Le gouvernement vient de mettre en place une réforme controversée du Revenu de solidarité active (RSA), conditionnant son versement à l’obligation d’effectuer 15 heures d’activité hebdomadaire.
Présentée comme une mesure de lutte contre l’assistanat, cette réforme risque surtout de creuser davantage les inégalités et de fragiliser les personnes déjà en situation de grande précarité.
Imposer aux allocataires des activités souvent éloignées de leur réalité personnelle et professionnelle dénature complètement la vocation du RSA. Ce dispositif a été conçu pour garantir un minimum vital et lutter contre la pauvreté, pas pour exercer une pression permanente sur les plus vulnérables. Sous peine de voir leurs droits suspendus, les bénéficiaires se retrouvent enfermés dans une logique punitive et uniforme, qui ignore la diversité de leurs parcours et des obstacles qu’ils rencontrent.
Cette logique punitive est d’autant plus préoccupante dans des territoires comme la Seine-Saint-Denis, où la précarité est particulièrement marquée. Département le plus jeune et l’un des plus dynamiques de France, la Seine-Saint-Denis fait face à des défis sociaux et économiques majeurs. En 2023, environ 83 766 foyers de Seine-Staine-Denis percevaient le RSA, soit près de 10,7 % de la population, un taux largement supérieur à la moyenne nationale.
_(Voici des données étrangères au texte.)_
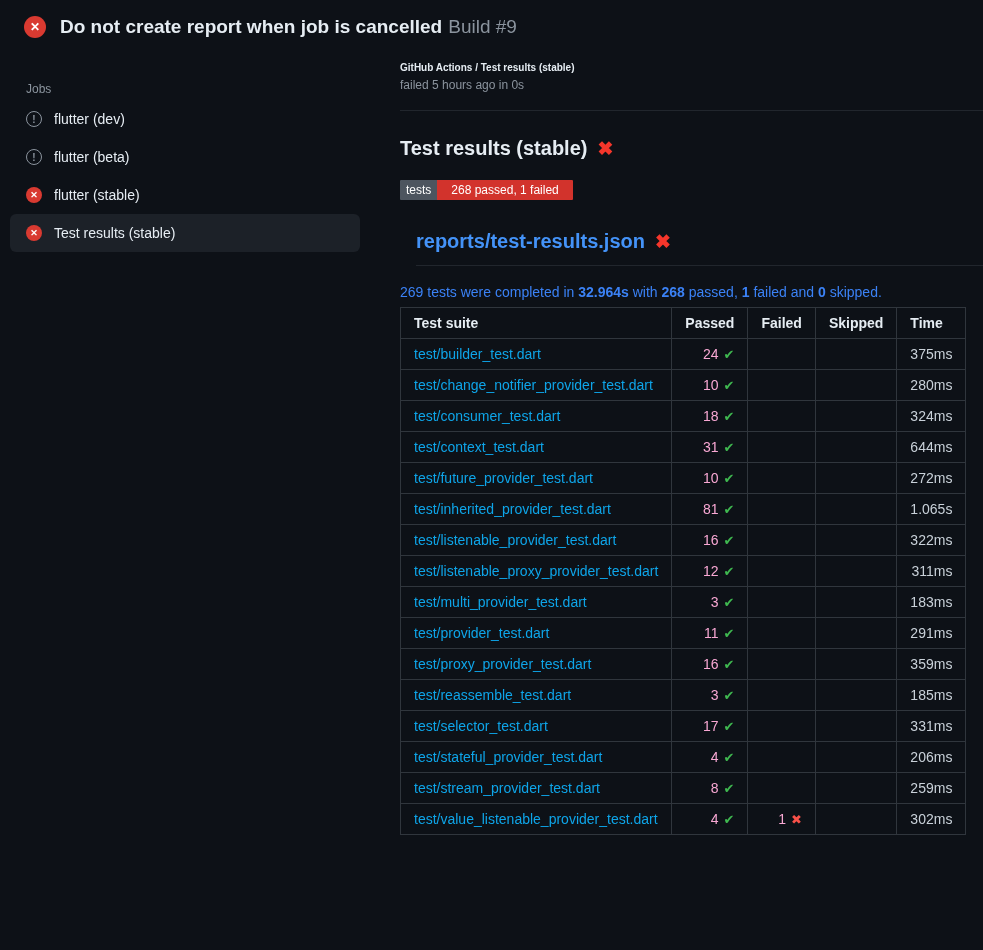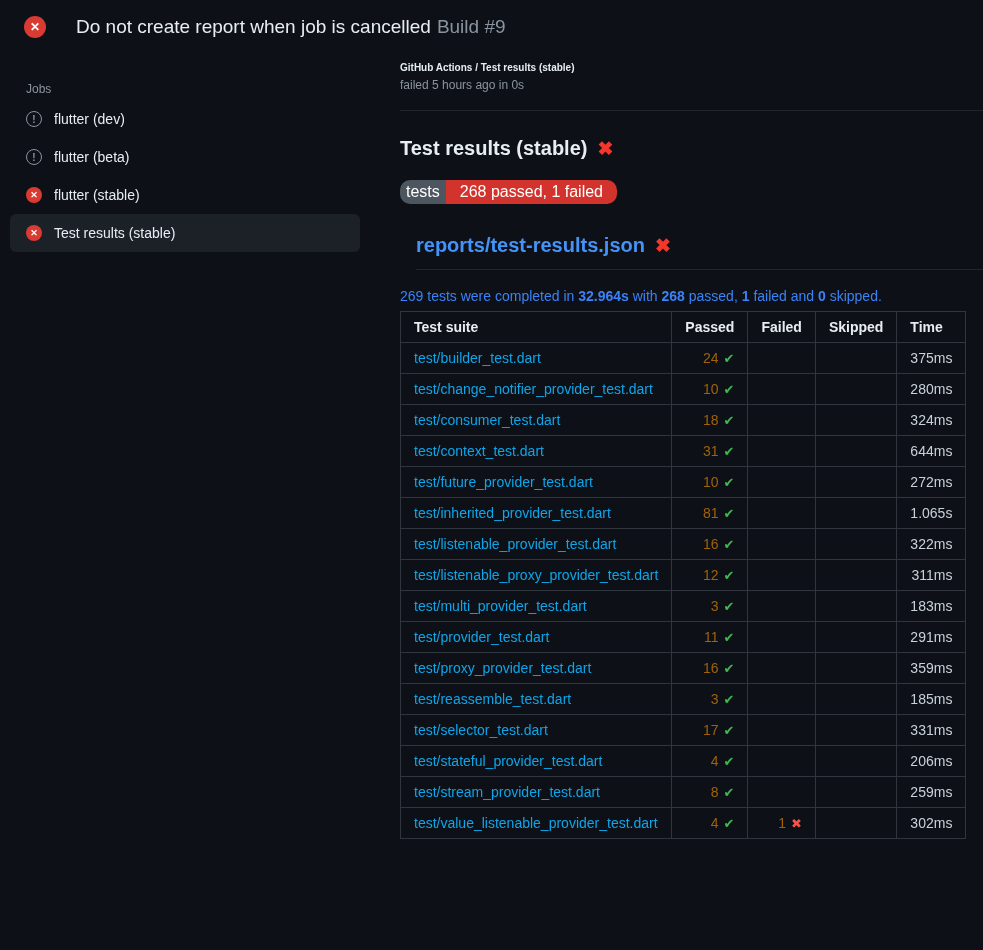--- a/index.html
+++ b/index.html
@@ -16,21 +16,21 @@
     padding:16px 24px 10px 24px;
   }
   .circle-fail {
     border-radius:50%; background:#d93a31; color:#ffffff;
     display:inline-flex; align-items:center; justify-content:center;
     font-weight:bold; flex:0 0 auto;
   }
   .circle-fail.big { width:22px; height:22px; font-size:12px; }
   .circle-fail.small { width:16px; height:16px; font-size:9px; }
   .circle-fail::before { content:"\2715"; }
-  .page-title { font-size:19px; font-weight:400; color:#e6edf3;margin-left:16px; }
+  .page-title { font-size:19px; font-weight:700; color:#e6edf3; }
   .page-build { font-size:19px; font-weight:400; color:#8b949e; margin-left:6px; }
 
   
   .layout { display:flex; align-items:flex-start; }
   .sidebar { width:400px; flex:0 0 auto; padding:18px 40px 0 10px; }
   .main { flex:1 1 auto; padding:14px 0 0 0; min-width:0; }
 
   
   .side-item {
     display:flex; align-items:center; gap:12px;
@@ -54,21 +54,21 @@
   .breadcrumb { font-weight:700; font-size:10px; color:#e6edf3; }
   .status-line { color:#8b949e; font-size:12px; margin-top:5px; }
   .top-divider { border:none; border-top:1px solid #21262d; margin:18px 0 0 0; }
 
   h2.section-title {
     font-size:20px; font-weight:700; margin:26px 0 20px 0; color:#e6edf3;
     display:flex; align-items:center; gap:10px;
   }
   .heading-cross { color:#f5362b; font-size:19px; font-weight:700; line-height:1; }
 
-  .badge { display:inline-flex; font-size:16px; line-height:1; border-radius:10px; overflow:hidden; }
+  .badge { display:inline-flex; font-size:12px; line-height:1; border-radius:1px; overflow:hidden; }
   .badge .badge-label { background:#4d555f; color:#ffffff; padding:4px 6px; }
   .badge .badge-value { background:#d2332c; color:#ffffff; padding:4px 14px; }
 
   h2.report-title {
     font-size:20px; font-weight:700; margin:30px 0 18px 16px;
     color:#4493f8; display:flex; align-items:center; gap:10px;
     border-bottom:1px solid #21262d; padding-bottom:12px;
   }
   .report-link { color:#4493f8; text-decoration:none; cursor:pointer; }
 
@@ -82,21 +82,21 @@
   }
   table.results th, table.results td {
     border:1px solid #30363d; padding:7px 13px;
   }
   table.results th { font-weight:700; color:#e6edf3; text-align:left; }
   th.num, td.num, th.time, td.time { text-align:right; }
   td.col-suite a { color:#0ea5e9; text-decoration:none; cursor:pointer; }
   td.time { color:#c9d1d9; }
   .check { color:#3fb950; margin-left:5px; font-size:13px; }
   .cross { color:#f85149; margin-left:5px; font-size:13px; }
-  td.num .val { color:#a16207; }
+  td.num .val { color:#f9a8d4; }
 </style>
 </head>
 <body>
 
 <div class="page-header">
   <span class="circle-fail big"></span>
   <span>
     <span class="page-title">Do not create report when job is cancelled</span><span class="page-build">Build #9</span>
   </span>
 </div>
La gestion du RSA pèse lourdement sur les finances départementales déjà fragilisées. Depuis le transfert du RSA aux départements, l’État doit à la Seine-Saint-Denis plus d’un milliard d’euros de sous-compensation, soit l’équivalent de la dette exacte du département. Malgré la récente recentralisation du RSA, le département continue de supporter un reste à charge de 249 millions d’euros non compensés par l’État, ce qui en fait le département avec le plus gros reste à charge de France. Cette situation met en lumière un désengagement progressif de la solidarité nationale au détriment des territoires les plus fragiles.
Dans ce contexte, la cure d’austérité imposée par le gouvernement, qui risque de se poursuivre avec le gouvernement Bayrou, menace directement les capacités d’action du département. Les moyens alloués aux politiques sociales et d’insertion risquent d’être encore réduits, alors qu’ils sont essentiels pour accompagner les personnes en difficulté.
Pourtant, des initiatives locales existent et mériteraient d’être renforcées. Les dispositifs d’Insertion par l’Activité Économique (IAE) et les projets Territoires zéro chômeur de longue durée offrent des solutions concrètes pour redonner confiance et autonomie aux allocataires. Cependant, l’insertion ne peut pas se limiter à la seule recherche d’emploi. Elle doit également inclure la réinsertion sociale des bénéficiaires. Cela implique de prévoir des dispositifs dans les domaines de la culture, des loisirs et de la santé afin de favoriser un accompagnement global et durable. Sans ces soutiens, il sera illusoire de penser que l’insertion professionnelle pourra être efficace.
Au-delà de l’aspect administratif, cette réforme s’inscrit dans un discours culpabilisant envers les plus fragiles, comme si leur situation était uniquement de leur responsabilité. Ce type de rhétorique masque une stratégie plus large : affaiblir les fondements de notre modèle social au profit d’intérêts privés et du marché. Aujourd’hui, ce sont les bénéficiaires du RSA qui sont visés, mais demain, ce pourraient être nos services publics, voire notre modèle social.
Créer une opposition entre les “méritants” et les prétendus “assistés” est non seulement injuste, mais aussi dangereux. Cela détourne le regard des véritables causes des inégalités : un système économique qui privilégie les profits des grandes entreprises au détriment du bien commun.
Il est temps de sortir de cette logique d’exclusion. De nombreuses solutions ont déjà fait leurs preuves : les initiatives locales qui redonnent confiance et recréent du lien social, les accompagnements individualisés capables de prendre en compte les difficultés personnelles freinant l’accès à l’emploi, mais aussi les politiques culturelles, sportives et de santé qui permettent une véritable réinsertion.
Le gouvernement doit revoir cette réforme et s’engager dans des politiques qui renforcent la solidarité et l’émancipation. Nous avons besoin d’un modèle social où personne n’est laissé de côté, où les institutions soutiennent plutôt qu’elles ne sanctionnent, et où les valeurs de justice et d’entraide priment sur la contrainte et l’exclusion.